You can sometimes help your clients disconfirm irrational thoughts by asking them to test their beliefs. Clients may be reluctant to take small risks that would probably be in their best interests, such as applying for a job, because they fear rejection or failure. Ask your client to estimate the odds of success, and to imagine the actual consequences of failure. This approach helps them see that success is more likely than imagined, and that failure would not be as painful as predicted.
For example, a very social client had a new boyfriend, and was excited about the relationship. To ensure that she would be available in case he called her to go out, she began to avoid going out with her many friends. She developed the belief that she could not check with her boyfriend before going out, because he might feel she was trying to manipulate him into a date. Consequently, for months she reserved every night and weekend for her boyfriend, and often stayed home alone—until, with some trepidation, she tried a behavioral experiment: going out with her friends. The results did not support her belief that her boyfriend would get upset with her if she were unavailable, so she was eventually able to think more realistically about her social life, and resume going out with her friends.

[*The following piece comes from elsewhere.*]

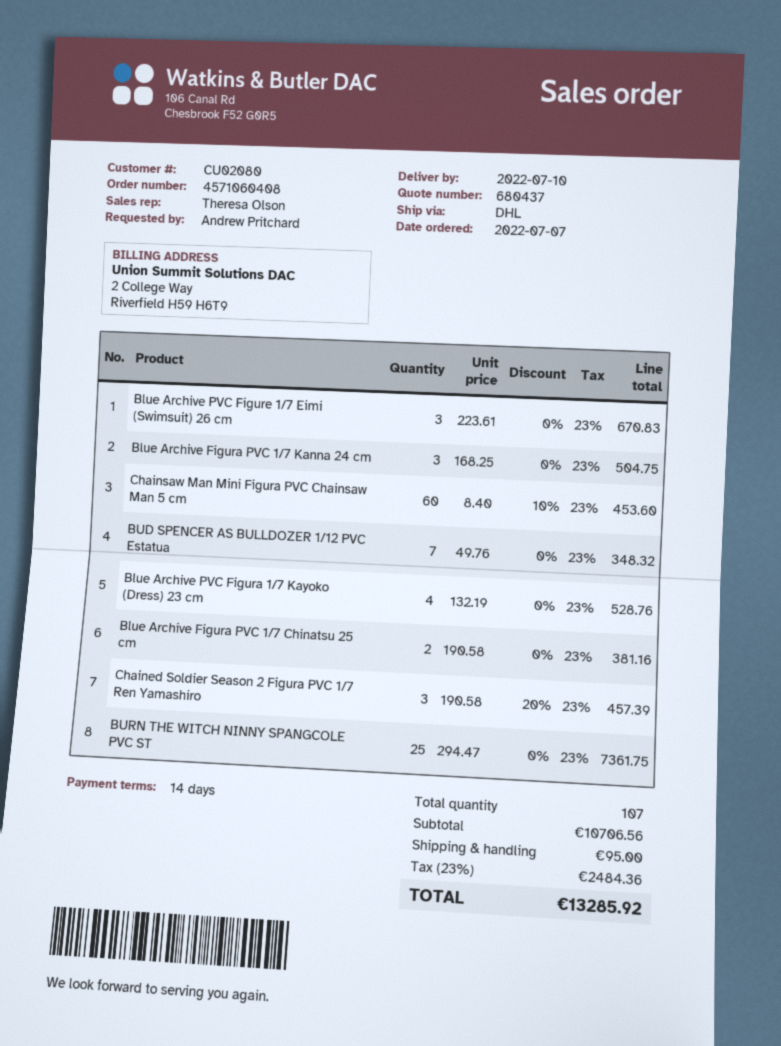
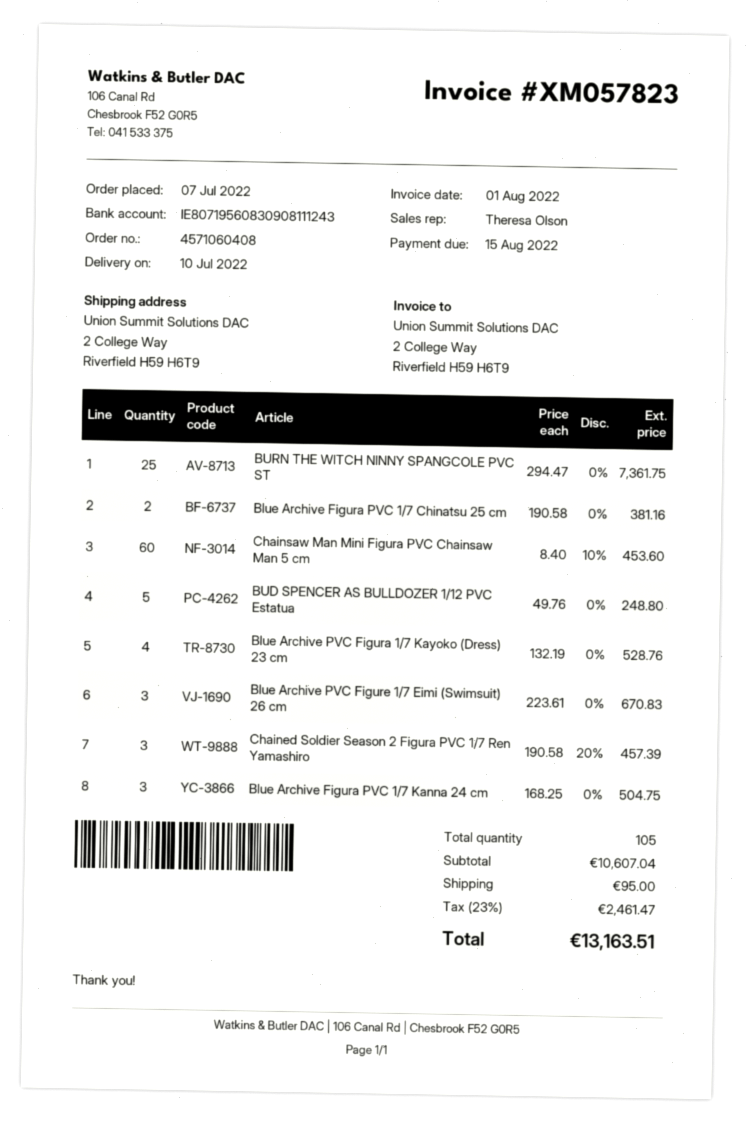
BUD SPENCER AS BULLDOZER 1/12 PVC Estatua: 7 x 49.76 = 348.32 -> 5 x 49.76 = 248.80
total quantity: 107 -> 105
subtotal: 10706.56 -> 10607.04
tax: 23% = 2484.36 -> 23% = 2461.47
total: 13285.92 -> 13163.51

CBT therapists are famous for assigning homework. Often, this involves automatic thought records. One such record is a diary with columns for recording specific features of distressing events in the day, such as the time, situation, and the client’s negative emotions. Columns are often included for clients to record the automatic thoughts they had while in the situation, and rate how accurate they believe those thoughts are. Finally, at bedtime, clients again rate the accuracy of the automatic thoughts they have listed throughout the day, generally noticing patterns of distortion. For example, clients typically feel that while they are having a problem, such as being stuck in traffic on the way to work, it is very likely that they will be late, and their boss will be angry with them. By the time they rate the likelihood of these problems at the end of the day, however, the outcomes they feared in their automatic thoughts seem far less likely. This persistent gap forces clients to see that they are overreacting to stressors. In addition, thought diaries can show which particular kinds of distorted thinking (overgeneralization, catastrophizing, and so on) a given client tends to use. For a sample thought record sheet, see www.get.gg/docs/ThoughtRecordSheet7.pdf.